More damage than the floods of 1993 and 1995
The amounts of rainfall and river discharges measured have never been so high, particularly in summer. It has been estimated that an event of this kind occurs only once every 100 to 1000 years. The peak discharge in the Meuse at Eijsden and a number of tributaries was the highest discharge ever measured. The estimated total damage caused by flooding amounted to between 350 and 600 million euros, largely in the Geul valley. That means that more damage was inflicted than by the floods along the Meuse in 1993 and 1995. Professor Bas Jonkman (TU Delft): ‘This flood broke records in terms of precipitation, run-off and damage. We have to learn from this to make our system future-proof.’
Flood defences coped well
The primary flood defences on the Meuse coped well with the exceptionally high load. There were incidents in a few locations, such as piping (rinsing out of sand from below the dike), and dike heights were inadequate locally. There were therefore large-scale temporary measures such as the positioning of sandbags. The study also produced a picture of the course of the evacuation operation, pollution and the health effects.
During the same period, severe flooding resulted in damage amounting to billions, and hundreds of deaths in Germany and Belgium. The situation was more catastrophic there than in the Netherlands, partly due to the higher amounts of rainfall and the steeper – faster-flowing – rivers.

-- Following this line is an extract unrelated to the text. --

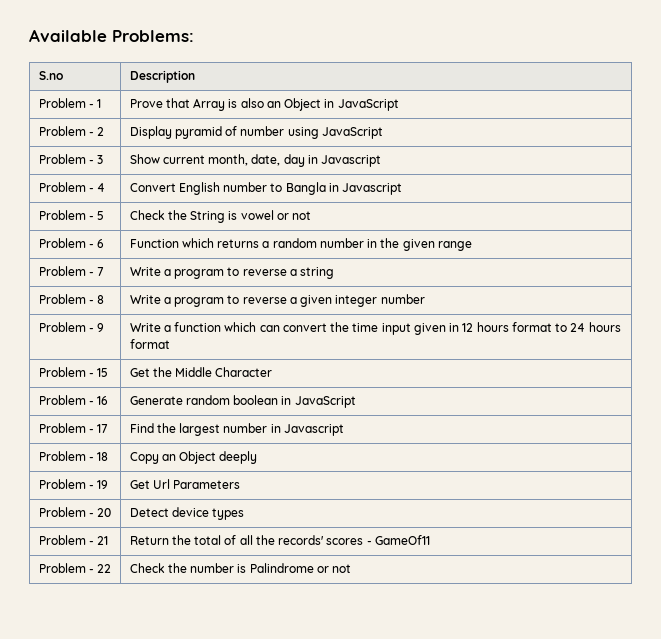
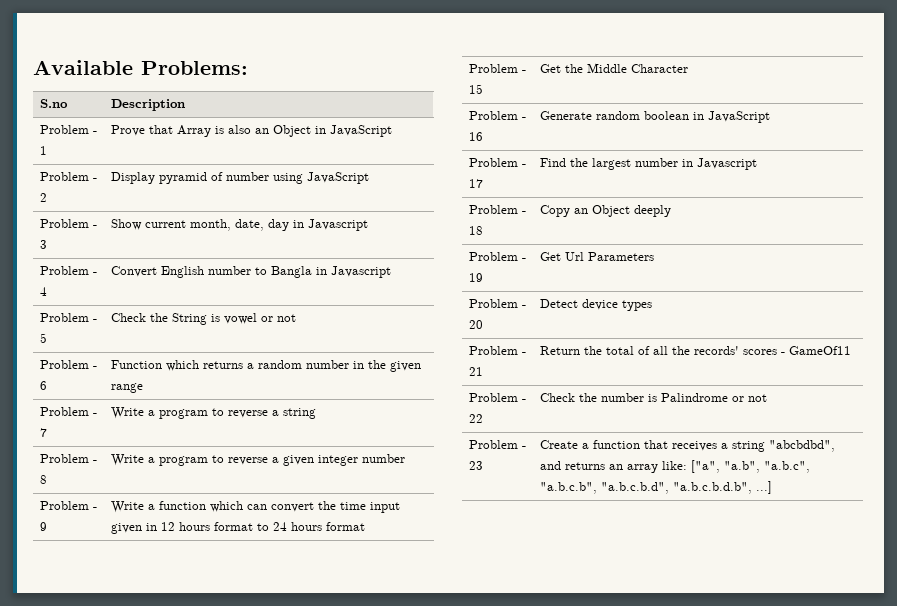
(352, 568) none -> [469,440,527,449] [469,461,484,470] [540,440,836,452] [540,460,811,473] [540,481,773,494] // Problem - 23 | Create a function that receives a string "abcbdbd", and returns an array like: ["a", "a.b", "a.b.c", "a.b.c.b", "a.b.c.b.d", "a.b.c.b.d.b", ...]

This study was an initial exploration. It is clear that this was an extreme and unparalleled event for the Netherlands. The findings from the study can be used for follow-up studies, the evaluation of the system and – where necessary – the identification of upgrade measures in technical, spatial and organisational respects. Kymo Slager, the project leader from Deltares, underlines the importance of the analysis: ‘This extreme event and the activities of the consortium have provided us with clear first-hand insights into the information needs of the various organisations that play a role during and after the crisis. That provides direction for the further development of technological instruments.’
The study was conducted by a broad consortium: Deltares, Delft University of Technology, HKV Lijn in Water, VU-University Amsterdam, Utrecht University, KNMI, Wageningen University and Research Centre, Erasmus MC and the University of Twente on behalf of the Expertise Network Flood Risk Management (ENW) and with the full support of the Limburg water authority and Rijkswaterstaat.